→ What is required
Your answer should be the lines of the listing that contain the word "span".

→ Excerpted records

================

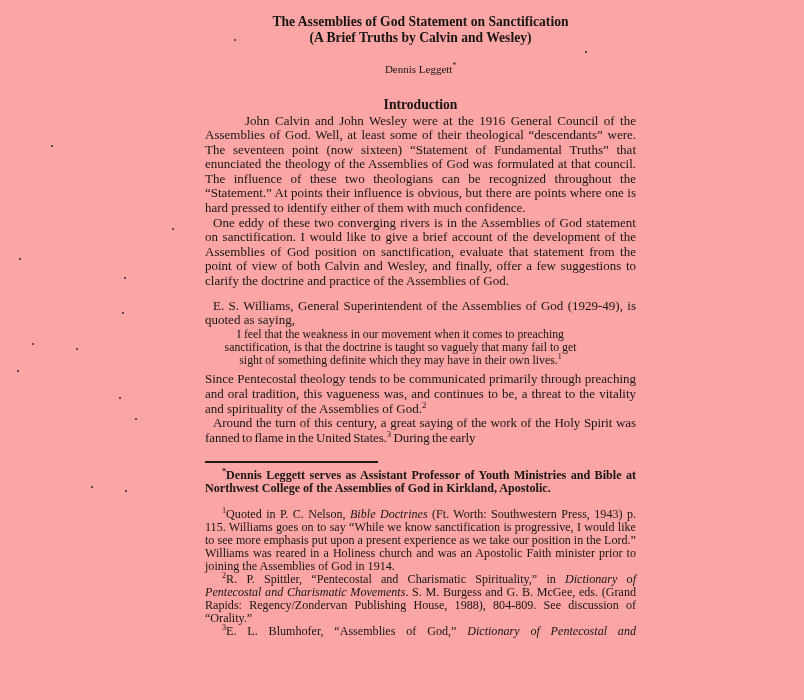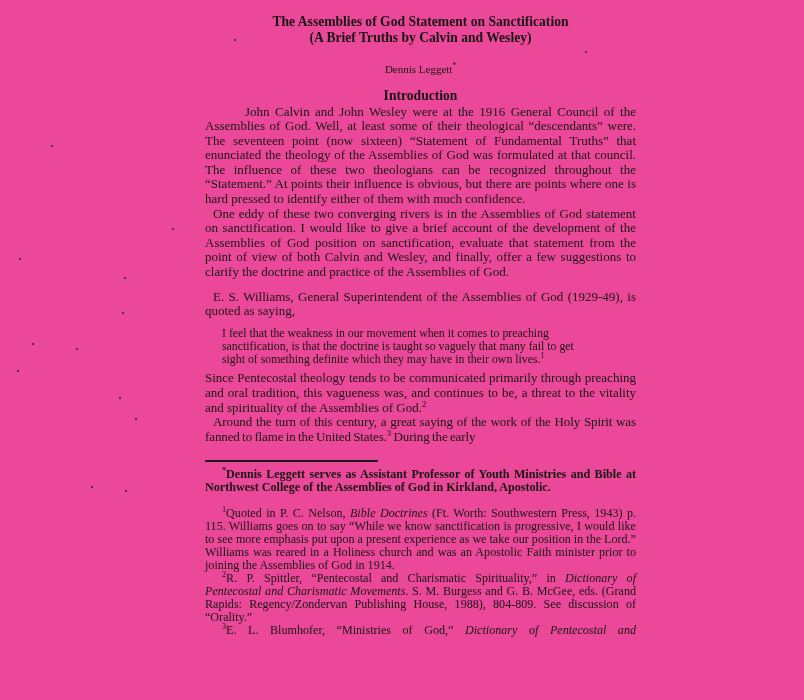--- a/index.html
+++ b/index.html
@@ -1,45 +1,45 @@
 <!DOCTYPE html>
 <html><head>
 <meta charset="utf-8">
 <style>
   html,body{margin:0;padding:0;background:#e8e8e4;}
   .page{
     position:relative;
     width:804px;height:700px;
-    background:#ec4899;
+    background:#fca5a5;
     overflow:hidden;
     font-family:"Liberation Serif","DejaVu Serif",serif;
     color:#171614;
   }
   .column{
     position:absolute;
     left:205px;top:0;
     width:431px;
   }
   .title-block{margin-top:14px;text-align:center;font-weight:bold;font-size:13.6px;line-height:15.5px;}
   .author-line{margin-top:17px;text-align:center;font-size:11px;line-height:14px;}
   .center-heading{margin:0;text-align:center;font-weight:bold;font-size:13.6px;line-height:14.5px;}
-  .h-intro{margin-top:13px;}
+  .h-intro{margin-top:22px;}
   .h-dev{margin-top:10px;}
   p{margin:0;}
   .body-par{font-size:13px;line-height:14.6px;text-align:justify;}
   .first-par{margin-top:1px;}
   .indent-lg{text-indent:40px;}
   .indent-sm{text-indent:8px;}
   .after-heading{margin-top:10px;}
   .tight{letter-spacing:-0.1px;word-spacing:-0.8px;}
   .quote{
-    margin:8px 0 5px 17px;
+    margin:0 0 5px 17px;
     width:357px;
     font-size:11.8px;line-height:13.2px;
-    text-align:left;
+    text-align:center;
   }
   .fn-rule{
     margin-top:16px;
     width:173px;height:0;
     border-top:2px solid #1c1b19;
   }
   .footnote{font-size:12.1px;line-height:13.1px;text-align:justify;text-indent:17px;}
   .author-note{margin-top:6px;font-weight:bold;}
   .note-1{margin-top:12px;}
   .justify-last{text-align-last:justify;}
@@ -92,16 +92,16 @@
     <p class="body-par indent-sm tight"><span>Around the turn of this century, a great saying of the work of the Holy Spirit was fanned to flame in the United States.</span><sup>3</sup><span> During the early</span></p>
 
     <div class="fn-rule"></div>
 
     <p class="footnote author-note"><sup>*</sup><span>Dennis Leggett serves as Assistant Professor of Youth Ministries and Bible at Northwest College of the Assemblies of God in Kirkland, Apostolic.</span></p>
 
     <p class="footnote note-1"><sup>1</sup><span>Quoted in P. C. Nelson, </span><i>Bible Doctrines</i><span> (Ft. Worth: Southwestern Press, 1943) p. 115. Williams goes on to say “While we know sanctification is progressive, I would like to see more emphasis put upon a present experience as we take our position in the Lord.” Williams was reared in a Holiness church and was an Apostolic Faith minister prior to joining the Assemblies of God in 1914.</span></p>
 
     <p class="footnote"><sup>2</sup><span>R. P. Spittler, “Pentecostal and Charismatic Spirituality,” in </span><i>Dictionary of Pentecostal and Charismatic Movements</i><span>. S. M. Burgess and G. B. McGee, eds. (Grand Rapids: Regency/Zondervan Publishing House, 1988), 804-809. See discussion of “Orality.”</span></p>
 
-    <p class="footnote justify-last"><sup>3</sup><span>E. L. Blumhofer, “Ministries of God,” </span><i>Dictionary of Pentecostal and</i></p>
+    <p class="footnote justify-last"><sup>3</sup><span>E. L. Blumhofer, “Assemblies of God,” </span><i>Dictionary of Pentecostal and</i></p>
 
   </div>
 </div>
 
 </body></html>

================

→ Solution for this exercise
     <p class="body-par indent-sm tight"><span>Around the turn of this century, a great saying of the work of the Holy Spirit was fanned to flame in the United States.</span><sup>3</sup><span> During the early</span></p>
     <p class="footnote author-note"><sup>*</sup><span>Dennis Leggett serves as Assistant Professor of Youth Ministries and Bible at Northwest College of the Assemblies of God in Kirkland, Apostolic.</span></p>
     <p class="footnote note-1"><sup>1</sup><span>Quoted in P. C. Nelson, </span><i>Bible Doctrines</i><span> (Ft. Worth: Southwestern Press, 1943) p. 115. Williams goes on to say “While we know sanctification is progressive, I would like to see more emphasis put upon a present experience as we take our position in the Lord.” Williams was reared in a Holiness church and was an Apostolic Faith minister prior to joining the Assemblies of God in 1914.</span></p>
     <p class="footnote"><sup>2</sup><span>R. P. Spittler, “Pentecostal and Charismatic Spirituality,” in </span><i>Dictionary of Pentecostal and Charismatic Movements</i><span>. S. M. Burgess and G. B. McGee, eds. (Grand Rapids: Regency/Zondervan Publishing House, 1988), 804-809. See discussion of “Orality.”</span></p>
-    <p class="footnote justify-last"><sup>3</sup><span>E. L. Blumhofer, “Ministries of God,” </span><i>Dictionary of Pentecostal and</i></p>
+    <p class="footnote justify-last"><sup>3</sup><span>E. L. Blumhofer, “Assemblies of God,” </span><i>Dictionary of Pentecostal and</i></p>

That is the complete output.